__WORK TASK__. Using the records below, copy exactly the part that opens with the line holding "margin-top:24px; text-align:center; font-size:15px;" and closes with the line holding "position:absolute; left:63px; right:63px;", minus the pictures.

__EXTRACTED MATERIAL__.
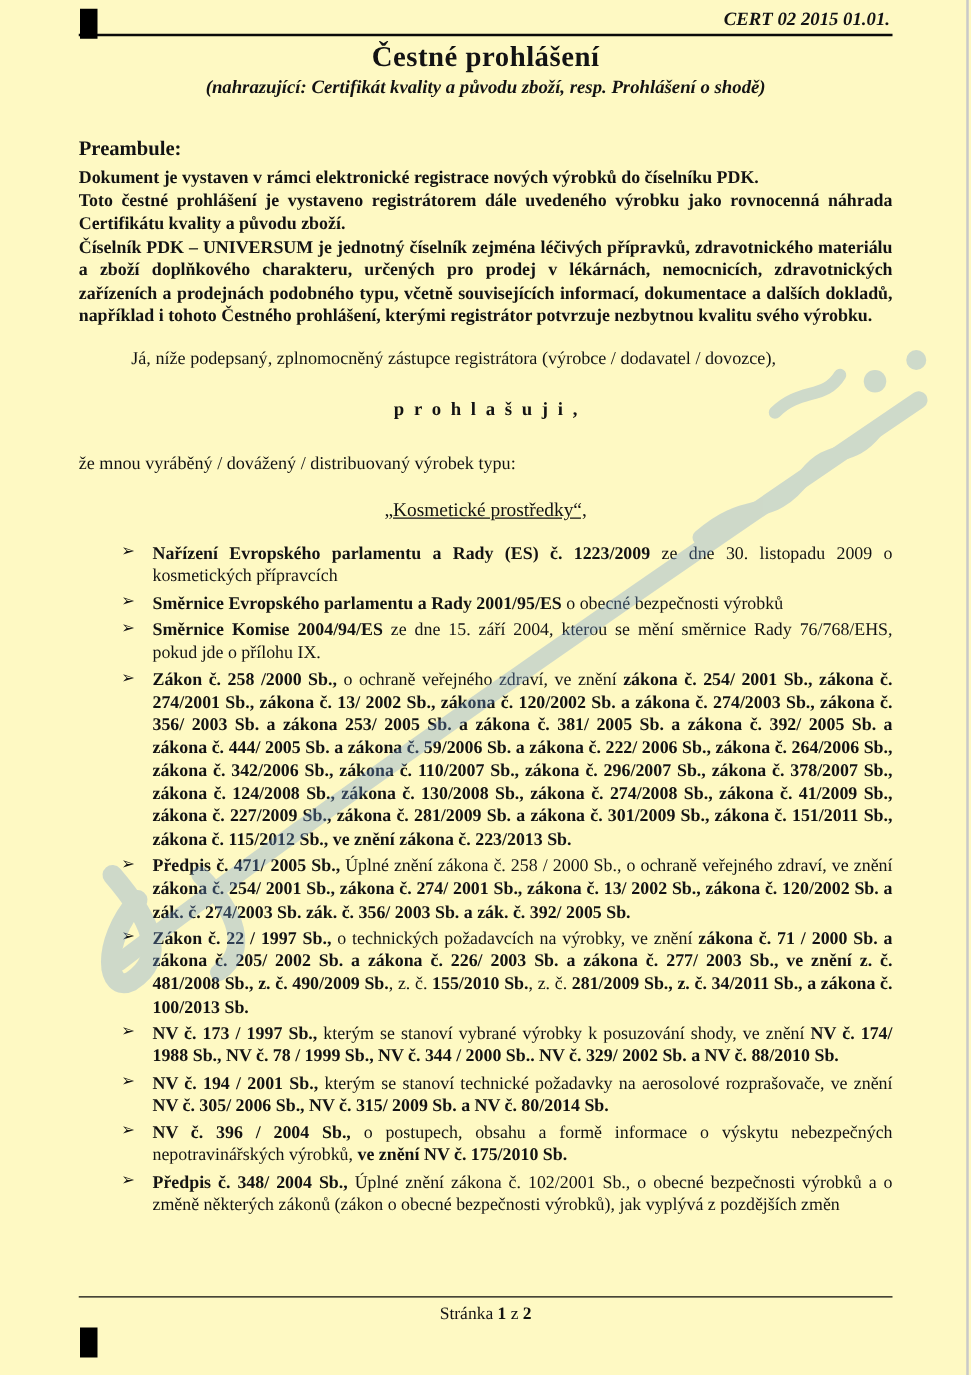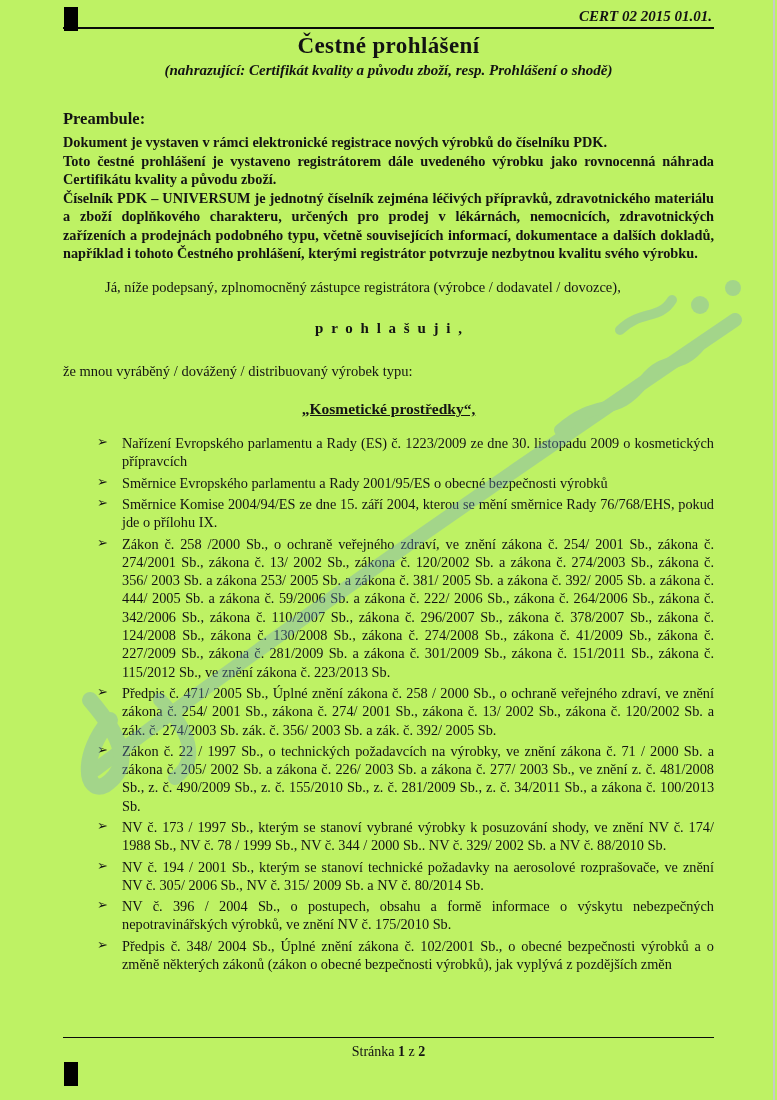--- a/index.html
+++ b/index.html
@@ -8,7 +8,7 @@
   body { font-family:"Liberation Serif", serif; color:#131313; }
   .page {
     position:relative; width:777px; height:1100px; margin:0 auto;
-    background:#bef264; overflow:hidden;
+    background:#fef9c3; overflow:hidden;
   }
   .page-right-edge {
     position:absolute; top:0; right:2px; width:2px; height:100%;

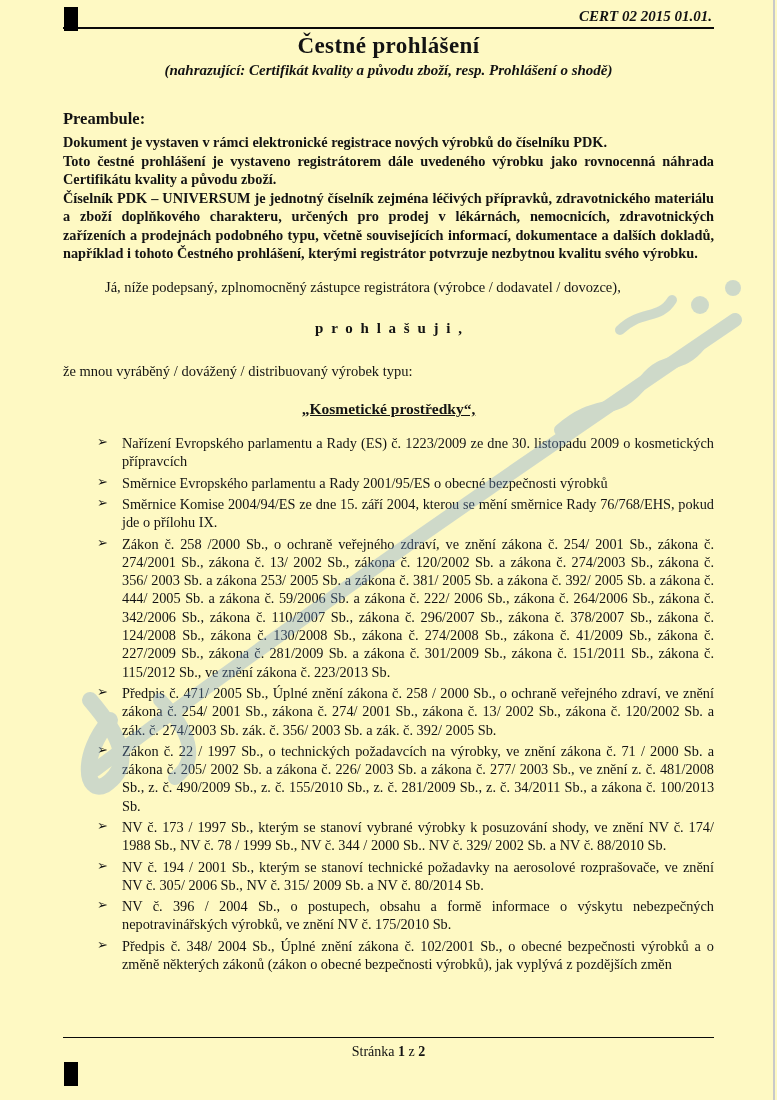--- a/index.html
+++ b/index.html
@@ -33,7 +33,7 @@
   .intro-line { margin-top:16px; font-size:14.5px; text-indent:42px; }
   .prohlasuji { margin-top:24px; text-align:center; font-size:15px; font-weight:bold; word-spacing:4px; }
   .type-line { margin-top:26px; font-size:14.5px; }
-  .product-line { margin-top:20px; text-align:center; font-size:15.5px; font-weight:bold; text-decoration:underline; }
+  .product-line { margin-top:20px; text-align:center; font-size:15.5px; font-weight:normal; text-decoration:underline; }
   .requirements-line { margin-top:24px; font-size:14.5px; }
 
   .reg-list { margin-top:16px; list-style:none; padding-left:34px; }

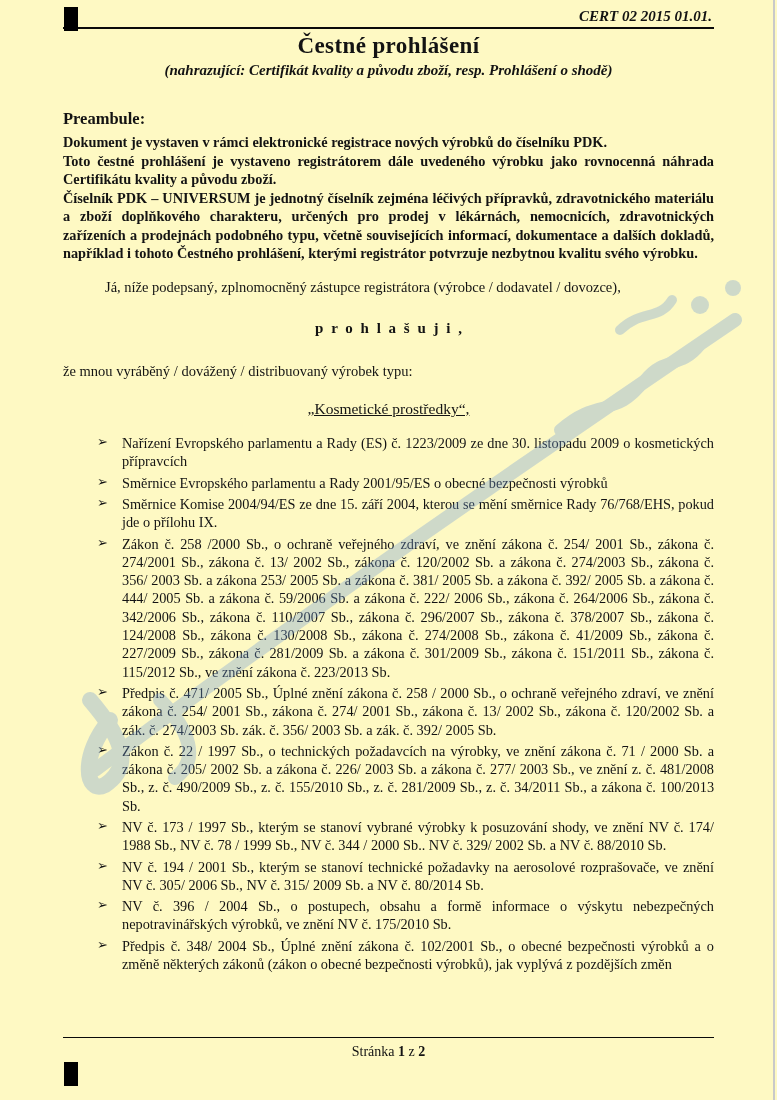--- a/index.html
+++ b/index.html
@@ -45,7 +45,7 @@
     position:absolute; left:0; top:0;
     font-family:"DejaVu Sans", sans-serif; font-size:13px; font-weight:bold;
   }
-  .reg-item b { font-weight:normal; }
+  .reg-item b { font-weight:bold; }
 
   .footer-wrap { position:absolute; left:63px; right:63px; bottom:40px; z-index:2; }
   .footer-rule { border:0; border-top:1.5px solid #0a0a0a; }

__RESPONSE AREA__.
   .prohlasuji { margin-top:24px; text-align:center; font-size:15px; font-weight:bold; word-spacing:4px; }
   .type-line { margin-top:26px; font-size:14.5px; }
-  .product-line { margin-top:20px; text-align:center; font-size:15.5px; font-weight:bold; text-decoration:underline; }
+  .product-line { margin-top:20px; text-align:center; font-size:15.5px; font-weight:normal; text-decoration:underline; }
   .requirements-line { margin-top:24px; font-size:14.5px; }
 
   .reg-list { margin-top:16px; list-style:none; padding-left:34px; }

--- a/index.html
+++ b/index.html
@@ -45,7 +45,7 @@
     position:absolute; left:0; top:0;
     font-family:"DejaVu Sans", sans-serif; font-size:13px; font-weight:bold;
   }
-  .reg-item b { font-weight:normal; }
+  .reg-item b { font-weight:bold; }
 
   .footer-wrap { position:absolute; left:63px; right:63px; bottom:40px; z-index:2; }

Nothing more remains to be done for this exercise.